What you should do: The output must match the entries below exactly, with pictures removed.

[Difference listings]
^^^^^^^^^^^^^^^^
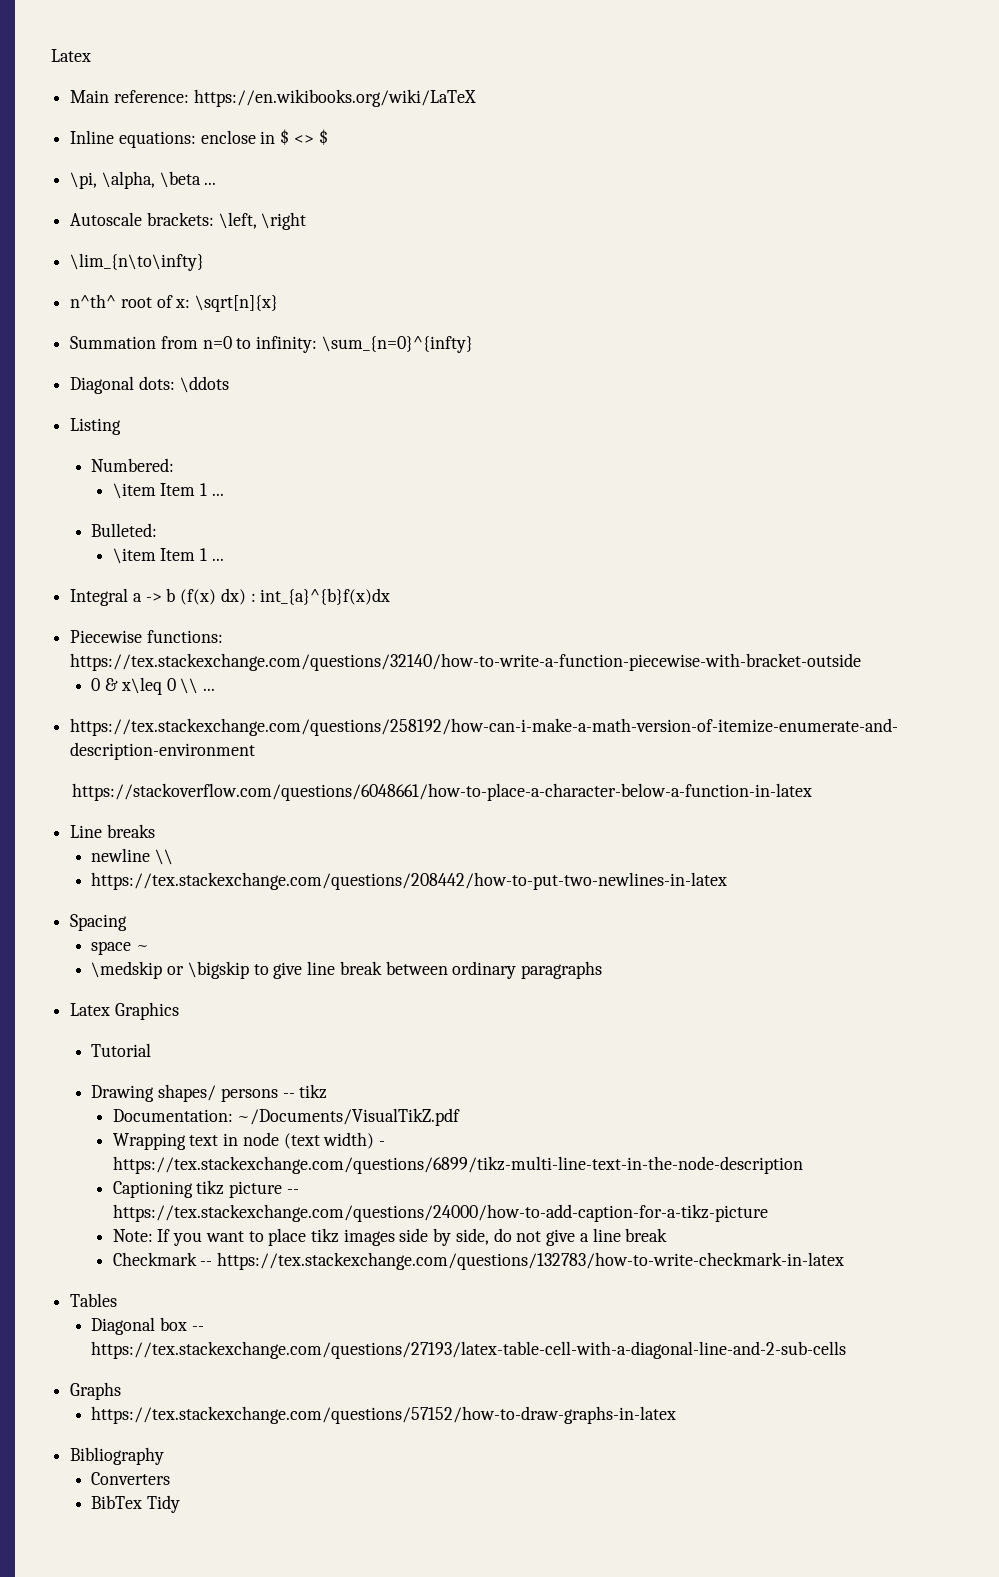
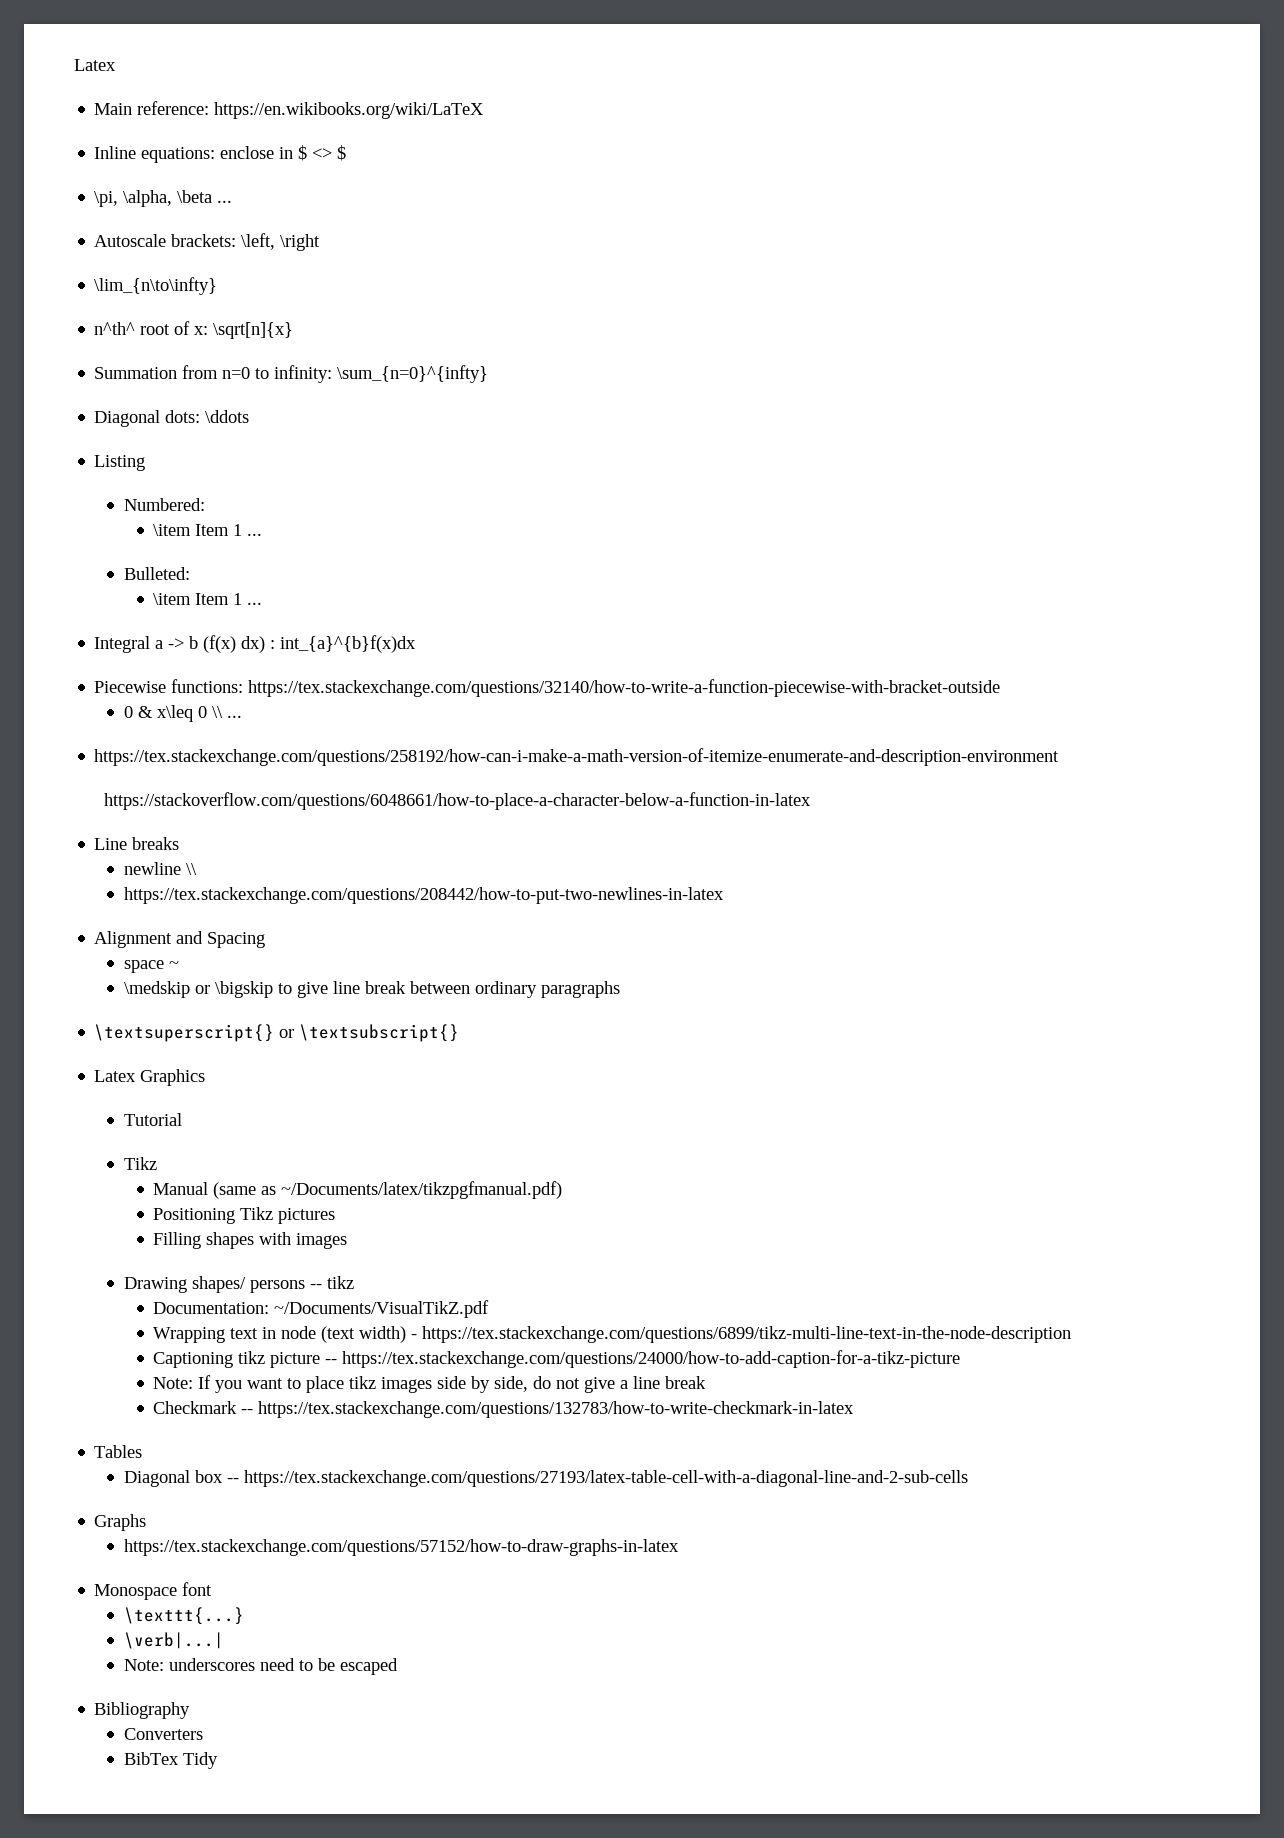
- Spacing
+ Alignment and Spacing
+ \textsuperscript{} or \textsubscript{}
  Tutorial
+ Tikz
+ Manual (same as ~/Documents/latex/tikzpgfmanual.pdf)
+ Positioning Tikz pictures
+ Filling shapes with images
+ Monospace font
+ \texttt{...}
+ \verb|...|
+ Note: underscores need to be escaped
^^^^^^^^^^^^^^^^
Answer section:
- Spacing
+ Alignment and Spacing
+ \textsuperscript{} or \textsubscript{}
  Tutorial
+ Tikz
+ Manual (same as ~/Documents/latex/tikzpgfmanual.pdf)
+ Positioning Tikz pictures
+ Filling shapes with images
+ Monospace font
+ \texttt{...}
+ \verb|...|
+ Note: underscores need to be escaped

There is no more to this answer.